Tooth brushing is one of the most important ways patients prevent unnecessary decay or damage. Brushing technique has a huge impact on the effectiveness of daily oral hygiene, and our dentist and hygiene team will be happy to demonstrate proper brushing techniques during any dental checkup, but one of the questions we hear most often from patients is, “What type of toothbrush should I be using?” Many times patients want to know whether or not they should invest in a mechanical toothbrush rather than the traditional manual brush. We tell patients that any toothbrush used properly will remove plaque and tartar buildup, but we can make some specific suggestions based on your unique oral health condition. At Carlisle Family & Cosmetic Dentistry, our team is here to help dental patients from Boiling Springs and other surrounding communities make the best oral health and hygiene choices in our office and at home. Contact us to schedule your dental checkup to find out more.
Types of Toothbrushes
There are two main types of toothbrush – manual and electric. Manual toothbrushes are available in a wide variety of styles, but the key to choosing a good manual brush is to select one that has soft bristles. Many patients think that hard bristles will remove more plaque, but this is likely untrue. Instead, hard bristled brushes remove the same amount of plaque, but they may damage soft tissue. When choosing an electric toothbrush, it’s important to keep the same qualities in mind. Replacement toothbrush heads should be soft bristled. Otherwise, electric toothbrushes can also be effective when properly used.

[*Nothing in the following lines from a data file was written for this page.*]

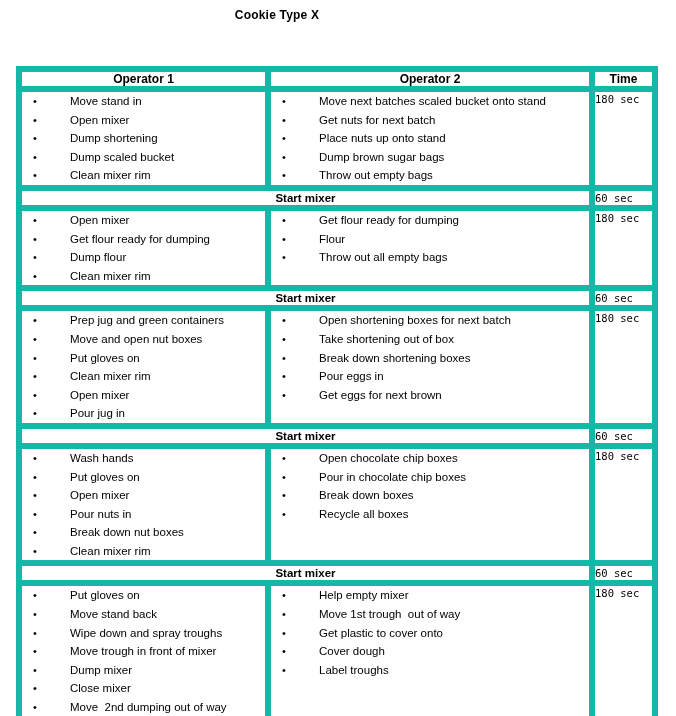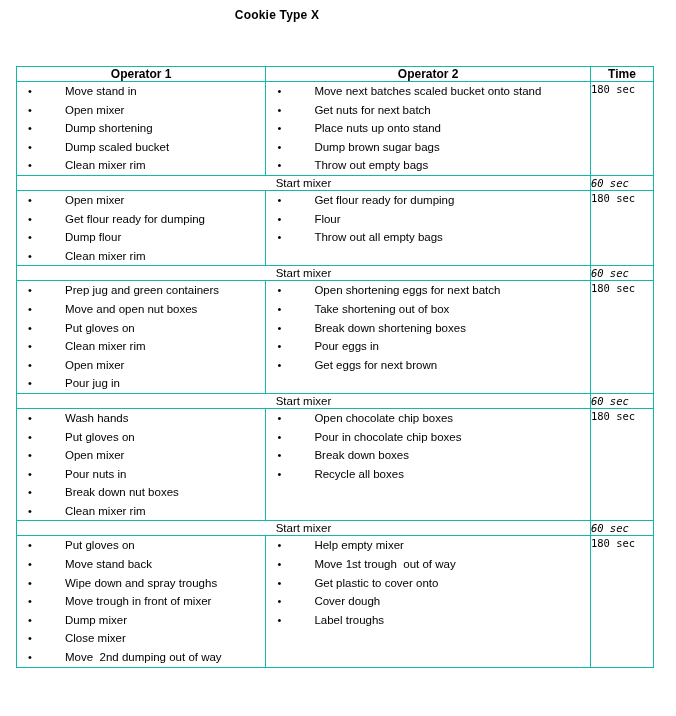--- a/index.html
+++ b/index.html
@@ -32,21 +32,21 @@
   }
   #sheet-table {
     position: absolute;
     top: 66px;
     left: 16px;
     width: 638px;
     border-collapse: collapse;
     table-layout: fixed;
   }
   #sheet-table td, #sheet-table th {
-    border: 1px solid #14b8a6;
+    border: 6px solid #14b8a6;
     padding: 0;
     vertical-align: top;
   }
   col.col-op1 { width: 249px; }
   col.col-op2 { width: 324px; }
   col.col-time { width: 63px; }
 
   .hdr-cell {
     text-align: center;
     font-size: 12px;
@@ -76,35 +76,35 @@
     top: 0;
     font-size: 11px;
     line-height: 18.6px;
   }
   .start-cell {
     text-align: center;
     font-size: 11.5px;
     line-height: 14px;
     padding: 3px 2px 4px 2px;
     vertical-align: middle;
+    font-weight: bold;
   }
   .time-cell {
     font-family: "DejaVu Sans Mono", monospace;
     font-size: 10.5px;
     line-height: 14px;
     padding: 5px 2px 4px 6px;
     white-space: pre;
     text-align: left;
     margin-top: 13px;
   }
   .time-cell.short {
     padding-top: 3px;
     padding-bottom: 4px;
     vertical-align: middle;
-    font-style: italic;
   }
 </style>
 </head>
 <body>
 
 <div id="page">
 
   <div id="doc-title">Cookie Type X</div>
 
   <table id="sheet-table">
@@ -174,21 +174,21 @@
               <li class="task-item"><span class="bullet">•</span><span>Prep jug and green containers</span></li>
               <li class="task-item"><span class="bullet">•</span><span>Move and open nut boxes</span></li>
               <li class="task-item"><span class="bullet">•</span><span>Put gloves on</span></li>
               <li class="task-item"><span class="bullet">•</span><span>Clean mixer rim</span></li>
               <li class="task-item"><span class="bullet">•</span><span>Open mixer</span></li>
               <li class="task-item"><span class="bullet">•</span><span>Pour jug in</span></li>
             </ul>
           </td>
           <td class="task-cell">
             <ul class="task-list">
-              <li class="task-item"><span class="bullet">•</span><span>Open shortening eggs for next batch</span></li>
+              <li class="task-item"><span class="bullet">•</span><span>Open shortening boxes for next batch</span></li>
               <li class="task-item"><span class="bullet">•</span><span>Take shortening out of box</span></li>
               <li class="task-item"><span class="bullet">•</span><span>Break down shortening boxes</span></li>
               <li class="task-item"><span class="bullet">•</span><span>Pour eggs in</span></li>
               <li class="task-item"><span class="bullet">•</span><span>Get eggs for next brown</span></li>
             </ul>
           </td>
           <td class="time-cell">180 sec</td>
         </tr>
         <tr>
           <td class="start-cell" colspan="2">Start mixer</td>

Oral Health and Toothbrush Choice
There are several unique oral health conditions that may impact which type of toothbrush you purchase. This includes the following:
- Sensitive teeth – patients with sensitive teeth need to use an ultra-soft bristled brush to avoid further irritating the sensitive dental structures. Electric toothbrushes are typically not ideal for patients with sensitive teeth. However, as long as patients use the brush gently, they should be able to use any kind of toothbrush.
- Gum disease – there are several toothbrush manufacturers who have created toothbrushes specifically geared toward gum disease sufferers. Some of these brushes claim they clean better below the gums or between teeth. Again, the most important aspect of toothbrush selection is the softness of the bristles to avoid additional damage to the already sensitive soft tissue.
- Dentures – like natural teeth, dental prosthetics need to be brushed each day. Because the ceramics and other materials used to craft dentures are not as strong as tooth enamel, we encourage patients to purchase minimally abrasive toothpastes and toothbrushes specifically made for dentures. This will protect your denture and ensure it remains intact for years to come.
- Kids – children’s toothbrushes are made with smaller heads that make it easier for our young patients to access and clean all of their teeth without discomfort.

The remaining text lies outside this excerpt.